=== WHAT YOU SHOULD DO ===
Transcribe every entry word for word, leaving out all images.

(MATERIAL SUPPLIED)

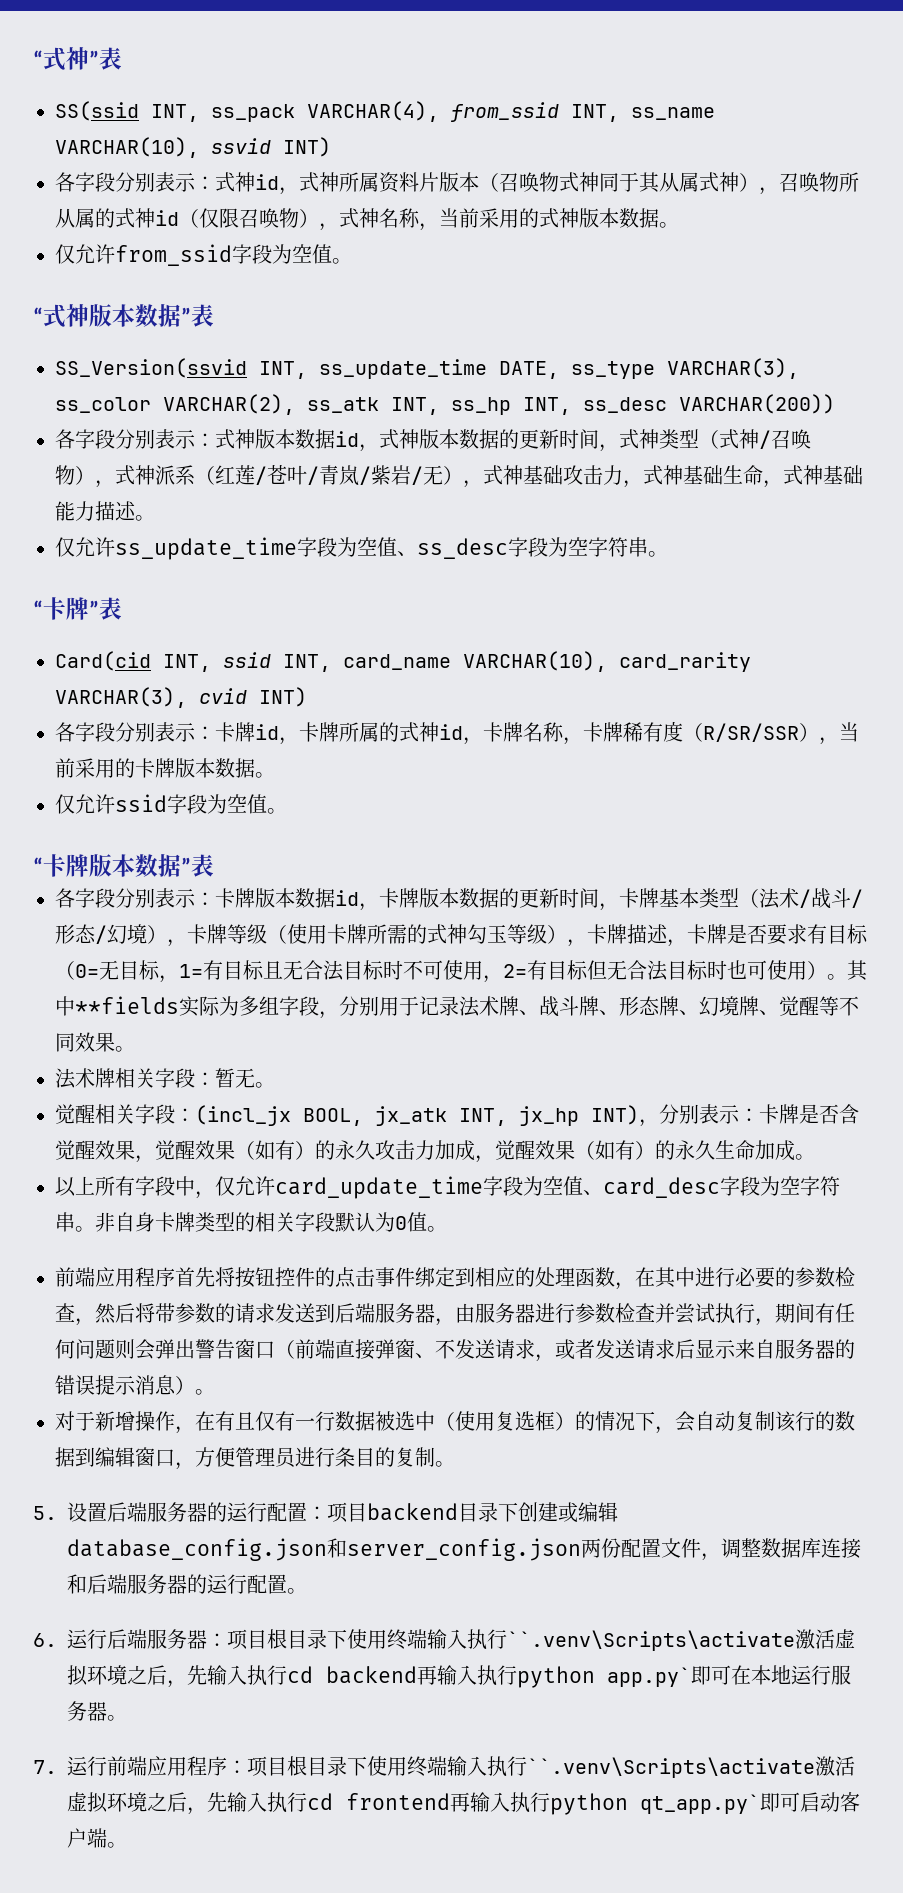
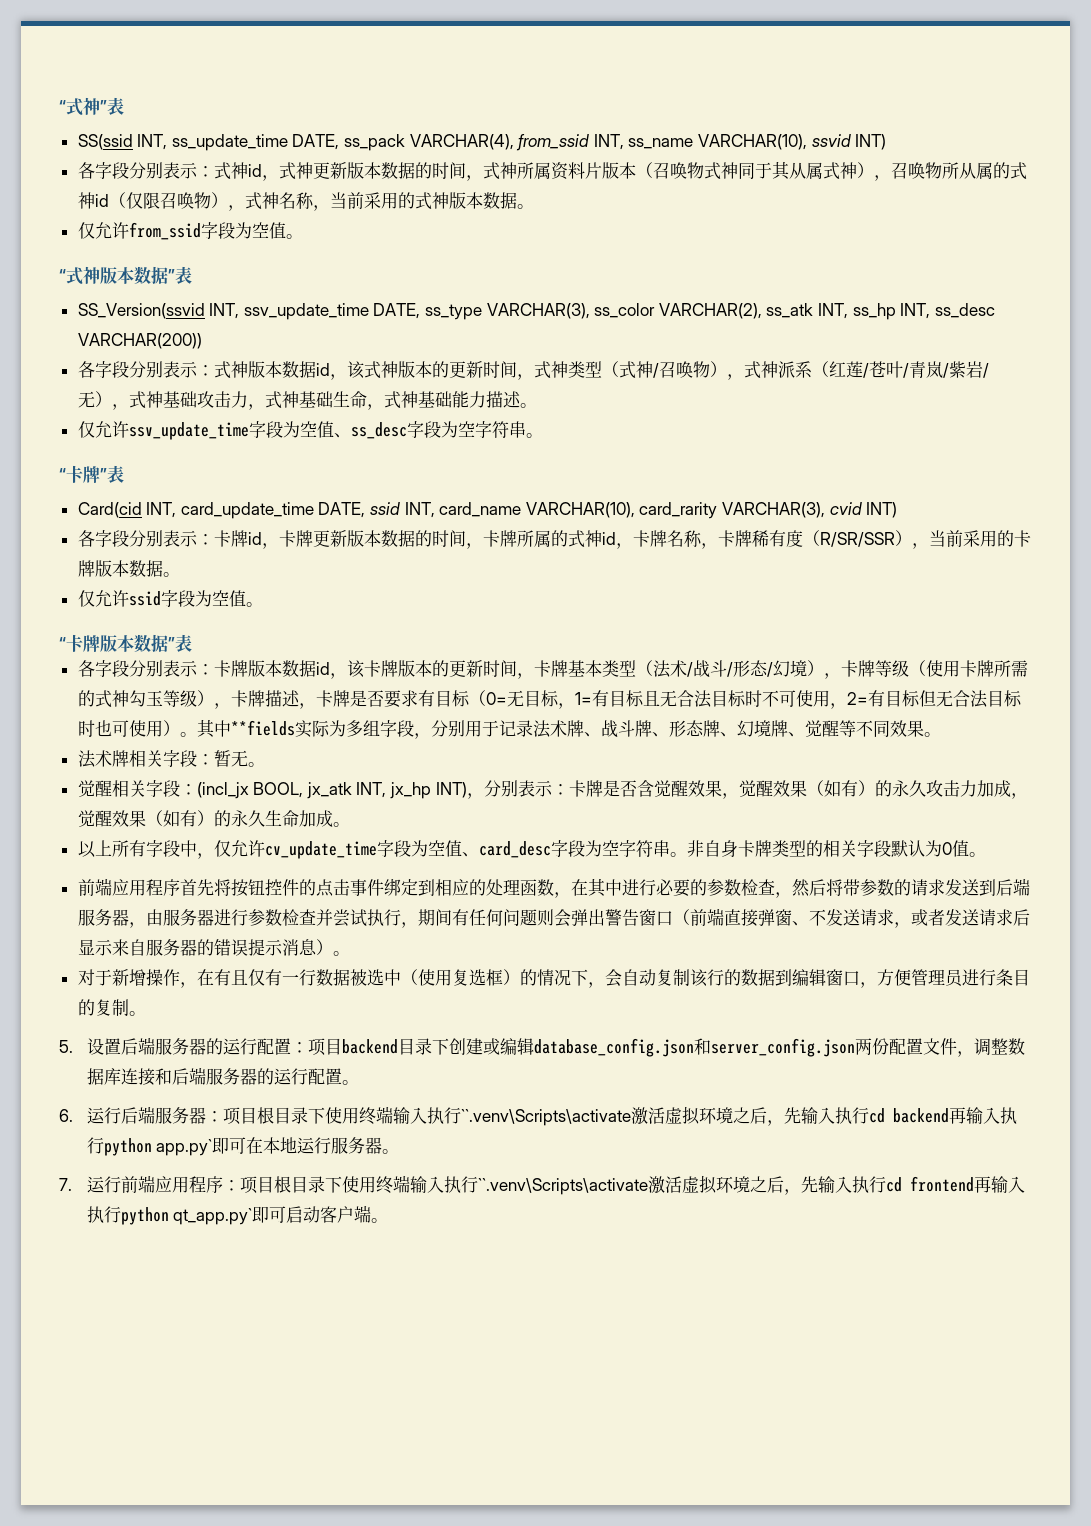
- SS(ssid INT, ss_pack VARCHAR(4), from_ssid INT, ss_name VARCHAR(10), ssvid INT)
+ SS(ssid INT, ss_update_time DATE, ss_pack VARCHAR(4), from_ssid INT, ss_name VARCHAR(10), ssvid INT)
- 各字段分别表示：式神id，式神所属资料片版本（召唤物式神同于其从属式神），召唤物所从属的式神id（仅限召唤物），式神名称，当前采用的式神版本数据。
+ 各字段分别表示：式神id，式神更新版本数据的时间，式神所属资料片版本（召唤物式神同于其从属式神），召唤物所从属的式神id（仅限召唤物），式神名称，当前采用的式神版本数据。
- SS_Version(ssvid INT, ss_update_time DATE, ss_type VARCHAR(3), ss_color VARCHAR(2), ss_atk INT, ss_hp INT, ss_desc VARCHAR(200))
+ SS_Version(ssvid INT, ssv_update_time DATE, ss_type VARCHAR(3), ss_color VARCHAR(2), ss_atk INT, ss_hp INT, ss_desc VARCHAR(200))
- 各字段分别表示：式神版本数据id，式神版本数据的更新时间，式神类型（式神/召唤物），式神派系（红莲/苍叶/青岚/紫岩/无），式神基础攻击力，式神基础生命，式神基础能力描述。
+ 各字段分别表示：式神版本数据id，该式神版本的更新时间，式神类型（式神/召唤物），式神派系（红莲/苍叶/青岚/紫岩/无），式神基础攻击力，式神基础生命，式神基础能力描述。
- 仅允许ss_update_time字段为空值、ss_desc字段为空字符串。
+ 仅允许ssv_update_time字段为空值、ss_desc字段为空字符串。
- Card(cid INT, ssid INT, card_name VARCHAR(10), card_rarity VARCHAR(3), cvid INT)
+ Card(cid INT, card_update_time DATE, ssid INT, card_name VARCHAR(10), card_rarity VARCHAR(3), cvid INT)
- 各字段分别表示：卡牌id，卡牌所属的式神id，卡牌名称，卡牌稀有度（R/SR/SSR），当前采用的卡牌版本数据。
+ 各字段分别表示：卡牌id，卡牌更新版本数据的时间，卡牌所属的式神id，卡牌名称，卡牌稀有度（R/SR/SSR），当前采用的卡牌版本数据。
- 卡牌版本数据id，卡牌版本数据的更新时间，卡牌基本类型（法术/战斗/形态/幻境），卡牌等级（使用卡牌所需的式神勾玉等级），卡牌描述，卡牌是否要求有目标（0=无目标，1=有目标且无合法目标时不可使用，2=有目标但无合法目标时也可使用）。
+ 卡牌版本数据id，该卡牌版本的更新时间，卡牌基本类型（法术/战斗/形态/幻境），卡牌等级（使用卡牌所需的式神勾玉等级），卡牌描述，卡牌是否要求有目标（0=无目标，1=有目标且无合法目标时不可使用，2=有目标但无合法目标时也可使用）。
- 以上所有字段中，仅允许card_update_time字段为空值、card_desc字段为空字符串。
+ 以上所有字段中，仅允许cv_update_time字段为空值、card_desc字段为空字符串。

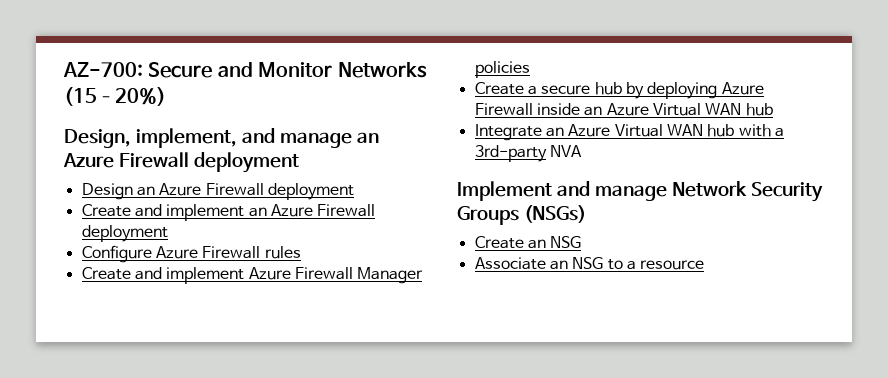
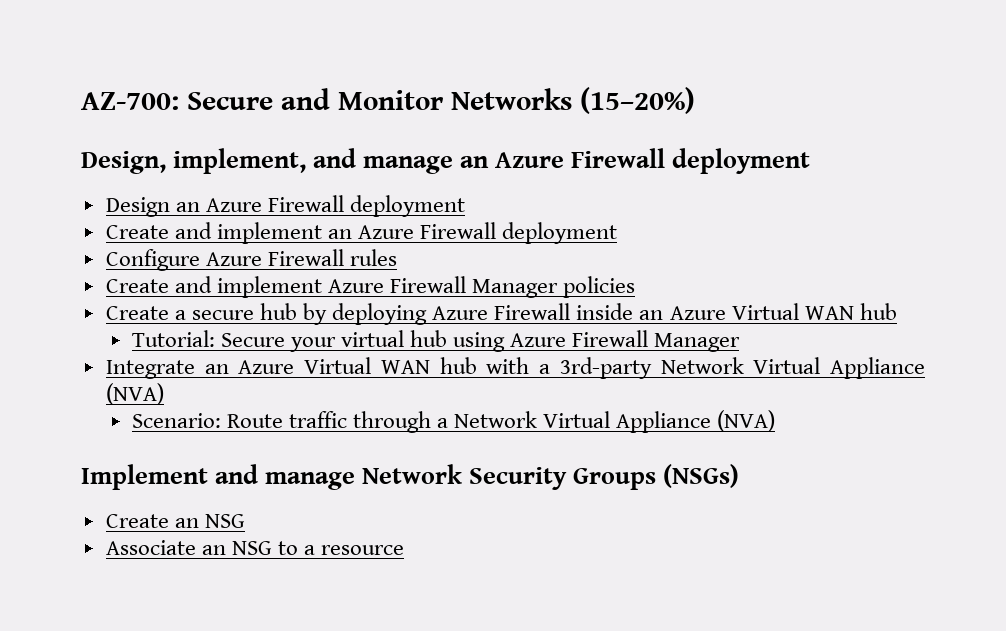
+ Tutorial: Secure your virtual hub using Azure Firewall Manager
- Integrate an Azure Virtual WAN hub with a 3rd-party NVA
+ Integrate an Azure Virtual WAN hub with a 3rd-party Network Virtual Appliance (NVA)
+ Scenario: Route traffic through a Network Virtual Appliance (NVA)

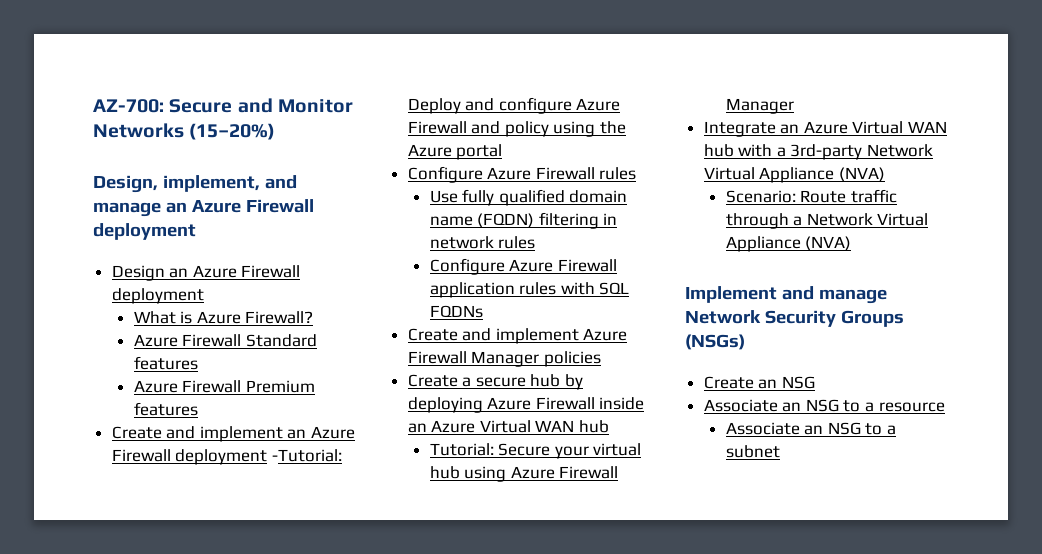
+ What is Azure Firewall?
+ Azure Firewall Standard features
+ Azure Firewall Premium features
- Create and implement an Azure Firewall deployment
+ Create and implement an Azure Firewall deployment -Tutorial: Deploy and configure Azure Firewall and policy using the Azure portal
  Configure Azure Firewall rules
+ Use fully qualified domain name (FQDN) filtering in network rules
+ Configure Azure Firewall application rules with SQL FQDNs
+ Associate an NSG to a subnet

(End MATERIAL SUPPLIED)

=== ANSWER ===
- SS(ssid INT, ss_pack VARCHAR(4), from_ssid INT, ss_name VARCHAR(10), ssvid INT)
+ SS(ssid INT, ss_update_time DATE, ss_pack VARCHAR(4), from_ssid INT, ss_name VARCHAR(10), ssvid INT)
- 各字段分别表示：式神id，式神所属资料片版本（召唤物式神同于其从属式神），召唤物所从属的式神id（仅限召唤物），式神名称，当前采用的式神版本数据。
+ 各字段分别表示：式神id，式神更新版本数据的时间，式神所属资料片版本（召唤物式神同于其从属式神），召唤物所从属的式神id（仅限召唤物），式神名称，当前采用的式神版本数据。
- SS_Version(ssvid INT, ss_update_time DATE, ss_type VARCHAR(3), ss_color VARCHAR(2), ss_atk INT, ss_hp INT, ss_desc VARCHAR(200))
+ SS_Version(ssvid INT, ssv_update_time DATE, ss_type VARCHAR(3), ss_color VARCHAR(2), ss_atk INT, ss_hp INT, ss_desc VARCHAR(200))
- 各字段分别表示：式神版本数据id，式神版本数据的更新时间，式神类型（式神/召唤物），式神派系（红莲/苍叶/青岚/紫岩/无），式神基础攻击力，式神基础生命，式神基础能力描述。
+ 各字段分别表示：式神版本数据id，该式神版本的更新时间，式神类型（式神/召唤物），式神派系（红莲/苍叶/青岚/紫岩/无），式神基础攻击力，式神基础生命，式神基础能力描述。
- 仅允许ss_update_time字段为空值、ss_desc字段为空字符串。
+ 仅允许ssv_update_time字段为空值、ss_desc字段为空字符串。
- Card(cid INT, ssid INT, card_name VARCHAR(10), card_rarity VARCHAR(3), cvid INT)
+ Card(cid INT, card_update_time DATE, ssid INT, card_name VARCHAR(10), card_rarity VARCHAR(3), cvid INT)
- 各字段分别表示：卡牌id，卡牌所属的式神id，卡牌名称，卡牌稀有度（R/SR/SSR），当前采用的卡牌版本数据。
+ 各字段分别表示：卡牌id，卡牌更新版本数据的时间，卡牌所属的式神id，卡牌名称，卡牌稀有度（R/SR/SSR），当前采用的卡牌版本数据。
- 卡牌版本数据id，卡牌版本数据的更新时间，卡牌基本类型（法术/战斗/形态/幻境），卡牌等级（使用卡牌所需的式神勾玉等级），卡牌描述，卡牌是否要求有目标（0=无目标，1=有目标且无合法目标时不可使用，2=有目标但无合法目标时也可使用）。
+ 卡牌版本数据id，该卡牌版本的更新时间，卡牌基本类型（法术/战斗/形态/幻境），卡牌等级（使用卡牌所需的式神勾玉等级），卡牌描述，卡牌是否要求有目标（0=无目标，1=有目标且无合法目标时不可使用，2=有目标但无合法目标时也可使用）。
- 以上所有字段中，仅允许card_update_time字段为空值、card_desc字段为空字符串。
+ 以上所有字段中，仅允许cv_update_time字段为空值、card_desc字段为空字符串。

+ Tutorial: Secure your virtual hub using Azure Firewall Manager
- Integrate an Azure Virtual WAN hub with a 3rd-party NVA
+ Integrate an Azure Virtual WAN hub with a 3rd-party Network Virtual Appliance (NVA)
+ Scenario: Route traffic through a Network Virtual Appliance (NVA)

+ What is Azure Firewall?
+ Azure Firewall Standard features
+ Azure Firewall Premium features
- Create and implement an Azure Firewall deployment
+ Create and implement an Azure Firewall deployment -Tutorial: Deploy and configure Azure Firewall and policy using the Azure portal
  Configure Azure Firewall rules
+ Use fully qualified domain name (FQDN) filtering in network rules
+ Configure Azure Firewall application rules with SQL FQDNs
+ Associate an NSG to a subnet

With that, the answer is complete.